I don’t have energy for this. You, like the people in the issue, are welcome to explain away the similarities between different attack vectors and refuse to imagine how this might present different opportunities. I frankly can’t engage in it anymore. The link is there for people who can.


Is the concern that it will encourage library maintainers to do essentially something analogous to an empty catch block to make the error go away without having to think too hard?

  try:
    use_thirdparty_library()
  except SecurityIssues:
    # Make error go away. It's probably fine.
    pass
This would then hide the problem instead of letting it noisily bubble up the stack.


One way to view it is that someone writes a package that their expected usage is as a build tool. It uses a library that has a input validation vulnerability. Since they view their tool as build tooling they mark their package as not impacted. Npm audit no longer shows the vulnerability.

Someone uses that build tool in a production system in a way the maintainer never even considered.

Npm audit shows nothing to that end user. They are vulnerable.

People will say they misused the tool. But either way, shit gets compromised and it is something could have been prevented if you take the stance that the end user was paying attention to audit findings.

And yes, many corporations and govt agencies take audit findings seriously. Hiding this because a maintainer said not impacted is scary IMO


And on the other hand every week I see a few issues about "regex DDOS" for tools that usually go nowhere near user-generated input. The signal/noise ratio of NPM audit is very poor, and right now I think its main impact is to pressure people to update often.
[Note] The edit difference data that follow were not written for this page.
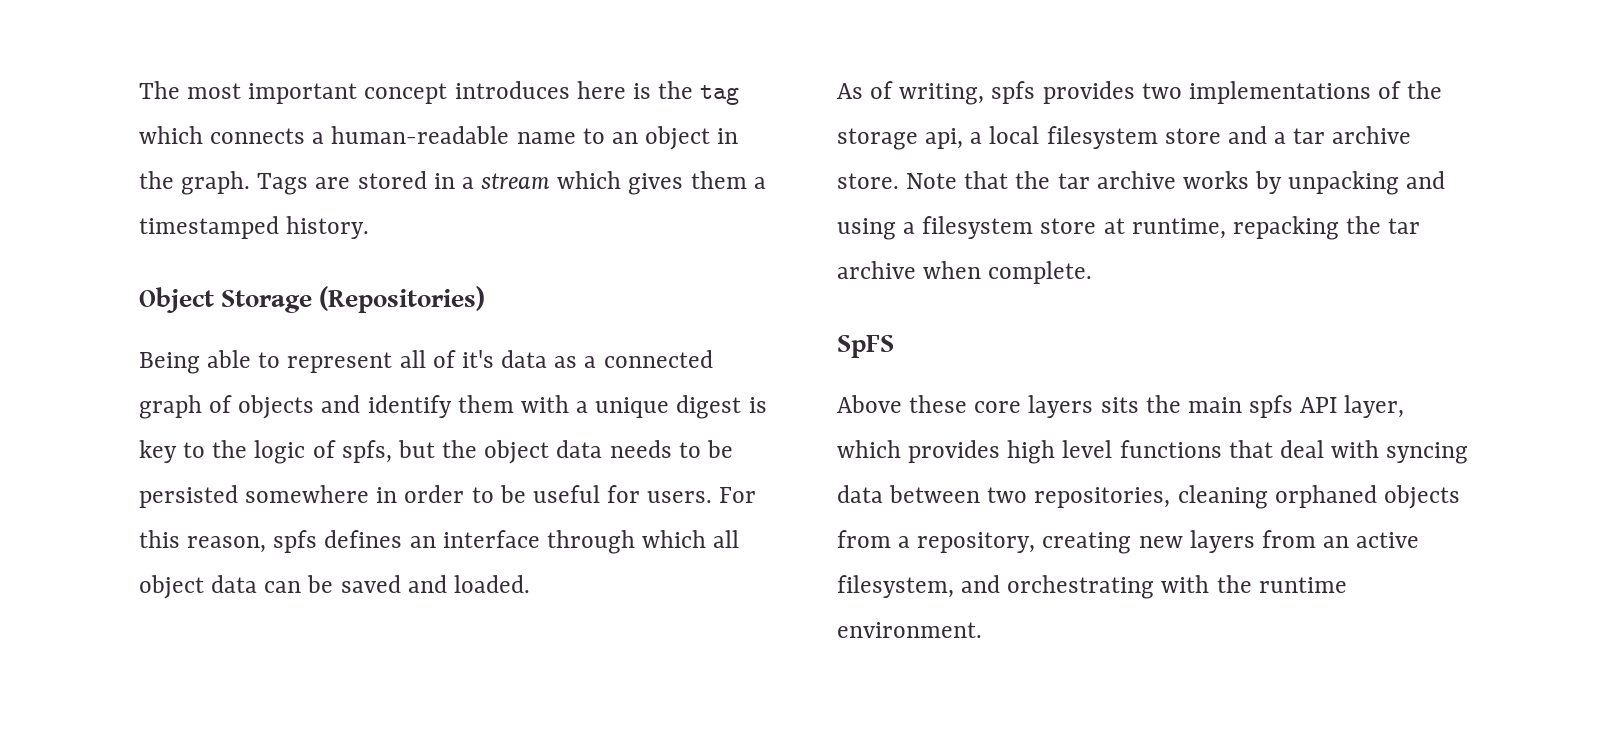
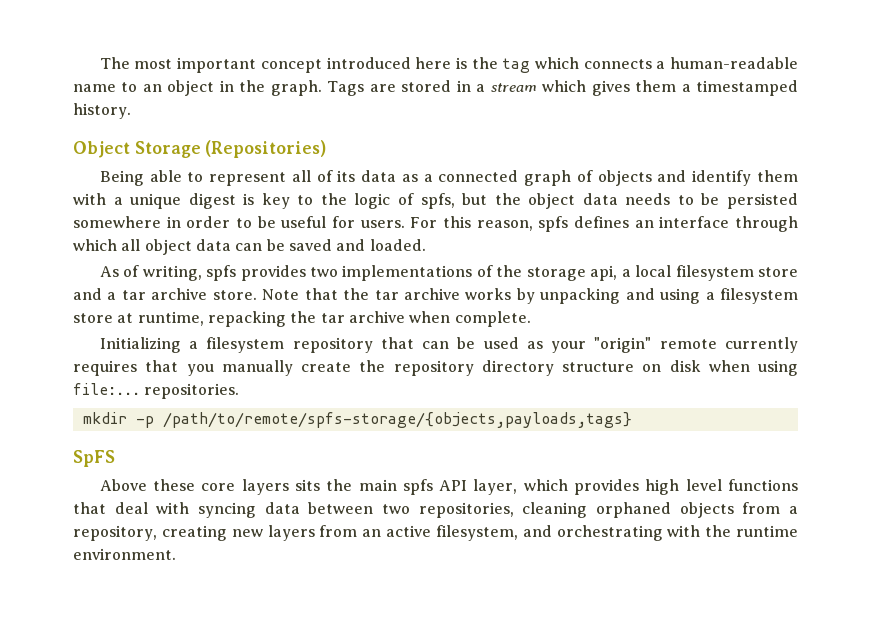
- The most important concept introduces here is the tag which connects a human-readable name to an object in the graph.
+ The most important concept introduced here is the tag which connects a human-readable name to an object in the graph.
- Being able to represent all of it's data as a connected graph of objects and identify them with a unique digest is key to the logic of spfs, but the object data needs to be persisted somewhere in order to be useful for users.
+ Being able to represent all of its data as a connected graph of objects and identify them with a unique digest is key to the logic of spfs, but the object data needs to be persisted somewhere in order to be useful for users.
+ Initializing a filesystem repository that can be used as your "origin" remote currently requires that you manually create the repository directory structure on disk when using file:... repositories.
+ mkdir -p /path/to/remote/spfs-storage/{objects,payloads,tags}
All of that creates a very fertile ground to distribute malicious code through NPM.


I acknowledge and address that other hand both in the linked issue and this comment thread.


Wow. That takes the lax attitude towards security in the NPM world to a whole new level.


To be fair to the proposal’s advocates and the person who posted the blog article which prompted it: they’re not wrong that npm audit is mostly irrelevant noise and actively harmful (incentivizes individuals to ignore meaningful security issues) because of that. Their proposal is just the wrong solution, and last I checked in they were too wedded to it.


npm audit is pretty damn meaningless at the moment. Creating a bog-standard react app with create-react-app (`npx create-react-app my-app`) right now results in

> 68 vulnerabilities (21 moderate, 45 high, 2 critical)

Even installing the latest npm itself (`npm install -g npm@8.1.1`) results in

> 3 moderate severity vulnerabilities


create-react-app made their own security problems by bringing in the entire world, npm audit just makes that clear.

npm itself having vulnerabilities is a more serious problem and it's not clear that they're taking it seriously.


I think security at NPM is "done".

It's a public repository of stuff. End of story. Why should NPM do the job of vetting everything? They aren't getting paid for it (or most of it).


> npm, Inc. is a company founded in 2014, and was acquired by GitHub in 2020.

https://www.npmjs.com/about

> Headquartered in California, [GitHub] has been a subsidiary of Microsoft since 2018.

https://en.wikipedia.org/wiki/GitHub

I think they're effectively a department that generates a lot of PR. They have paid security staff.

https://jobspresso.co/job/software-engineer-platform-2-2-2-2...

This is a job posting for a security engineer at npm from July 4, that appears filled to me. I'm sure as an organization npm inc. is aware of vulnerabilities in their core product, so there's internal back and forth - the usual stuff.


Wow, there's some very dismissive responses in there - and who calls users "muggles"?